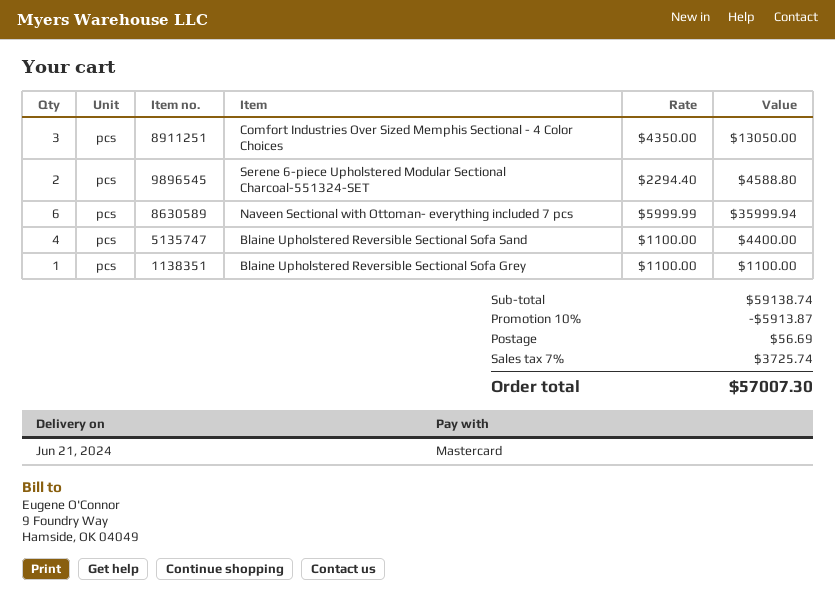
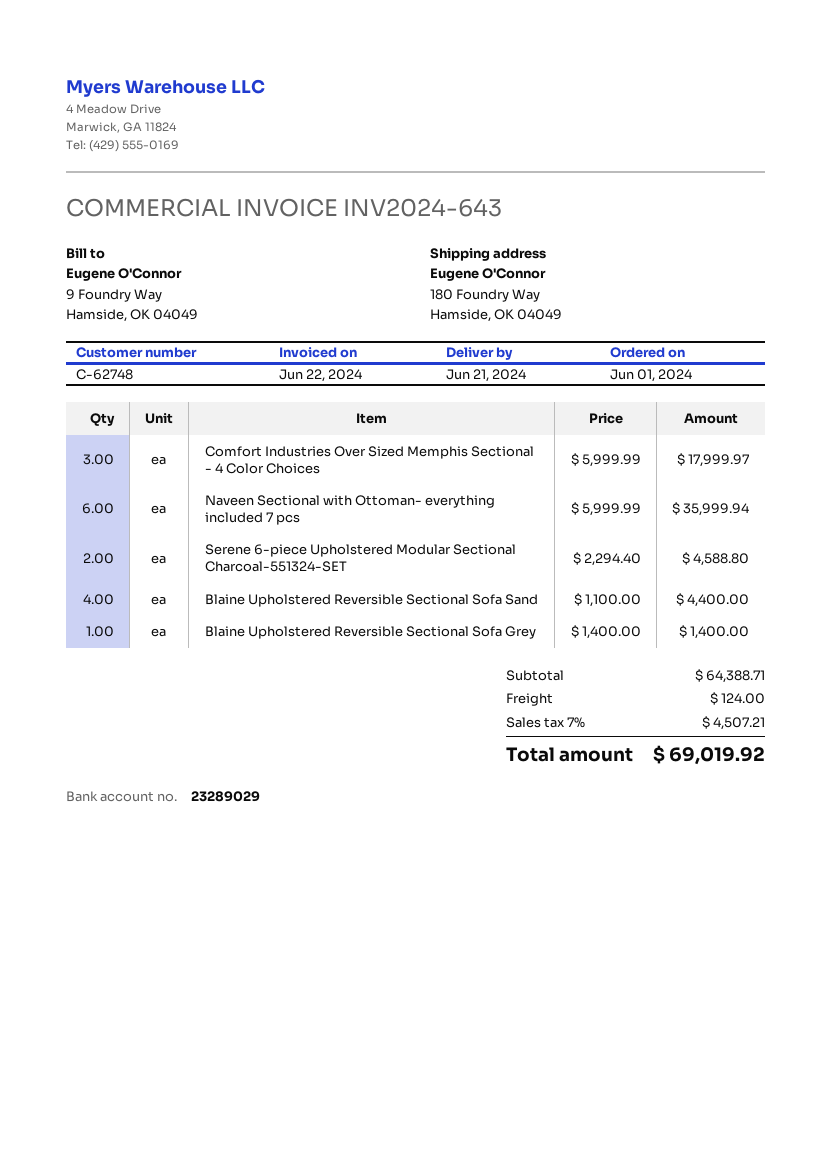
Comfort Industries Over Sized Memphis Sectional - 4 Color Choices: 3 x 4350.00 = 13050.00 -> 3 x 5999.99 = 17999.97
Blaine Upholstered Reversible Sectional Sofa Grey: 1 x 1100.00 = 1100.00 -> 1 x 1400.00 = 1400.00
subtotal: 59138.74 -> 64388.71
discount: 10% = 5913.87 -> none
shipping: 56.69 -> 124.00
tax: 7% = 3725.74 -> 7% = 4507.21
total: 57007.30 -> 69019.92

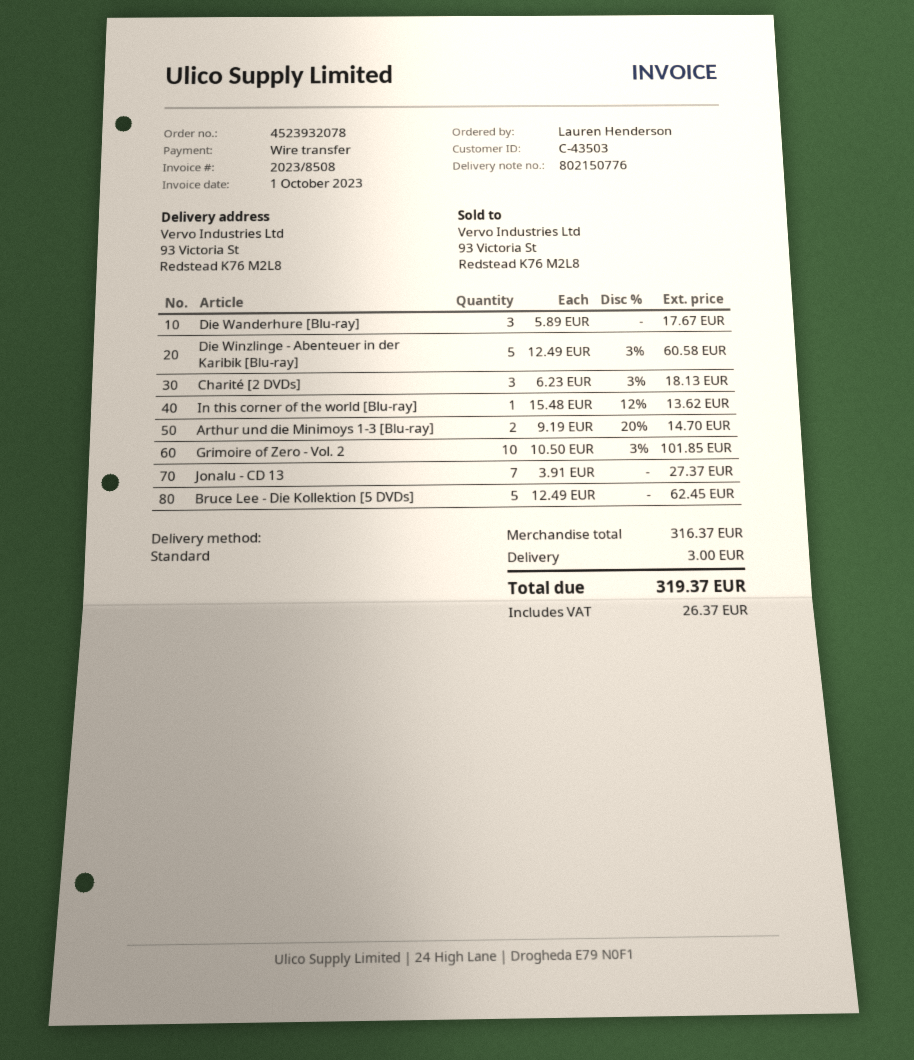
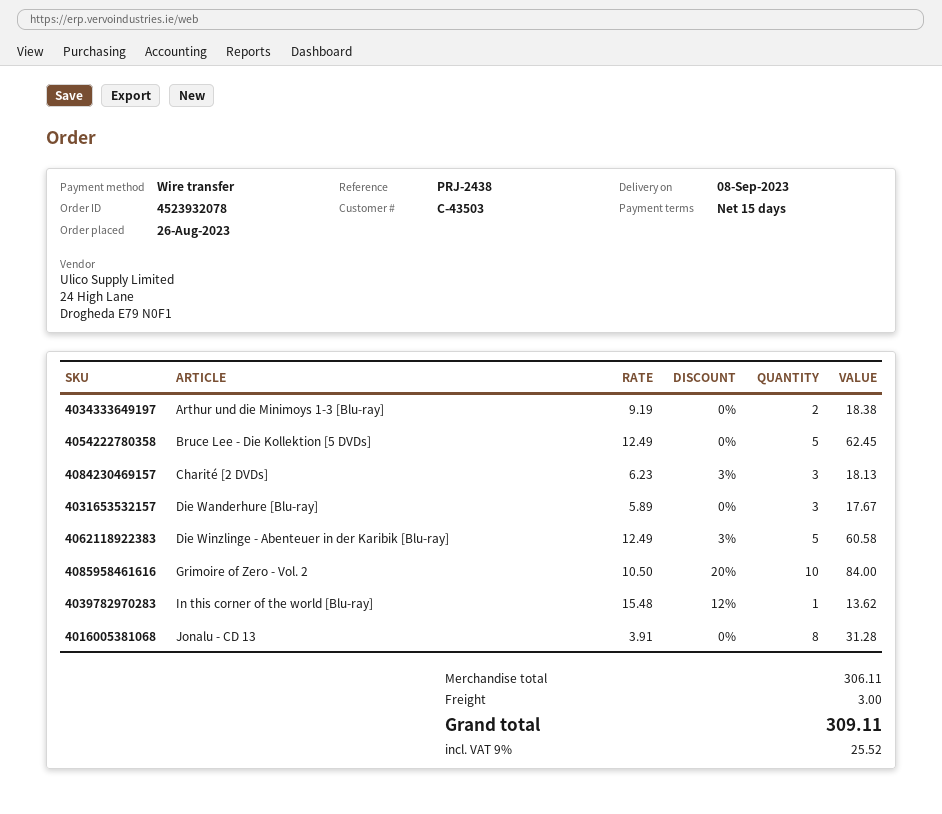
Arthur und die Minimoys 1-3 [Blu-ray]: 2 x 9.19 - 20% = 14.70 -> 2 x 9.19 = 18.38
Grimoire of Zero - Vol. 2: 10 x 10.50 - 3% = 101.85 -> 10 x 10.50 - 20% = 84.00
Jonalu - CD 13: 7 x 3.91 = 27.37 -> 8 x 3.91 = 31.28
subtotal: 316.37 -> 306.11
tax: 26.37 -> 25.52
total: 319.37 -> 309.11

==============================

TASK STATEMENT:
Leave the images out. Set down all of the material above exactly.

WRITTEN ANSWER:
Comfort Industries Over Sized Memphis Sectional - 4 Color Choices: 3 x 4350.00 = 13050.00 -> 3 x 5999.99 = 17999.97
Blaine Upholstered Reversible Sectional Sofa Grey: 1 x 1100.00 = 1100.00 -> 1 x 1400.00 = 1400.00
subtotal: 59138.74 -> 64388.71
discount: 10% = 5913.87 -> none
shipping: 56.69 -> 124.00
tax: 7% = 3725.74 -> 7% = 4507.21
total: 57007.30 -> 69019.92

Arthur und die Minimoys 1-3 [Blu-ray]: 2 x 9.19 - 20% = 14.70 -> 2 x 9.19 = 18.38
Grimoire of Zero - Vol. 2: 10 x 10.50 - 3% = 101.85 -> 10 x 10.50 - 20% = 84.00
Jonalu - CD 13: 7 x 3.91 = 27.37 -> 8 x 3.91 = 31.28
subtotal: 316.37 -> 306.11
tax: 26.37 -> 25.52
total: 319.37 -> 309.11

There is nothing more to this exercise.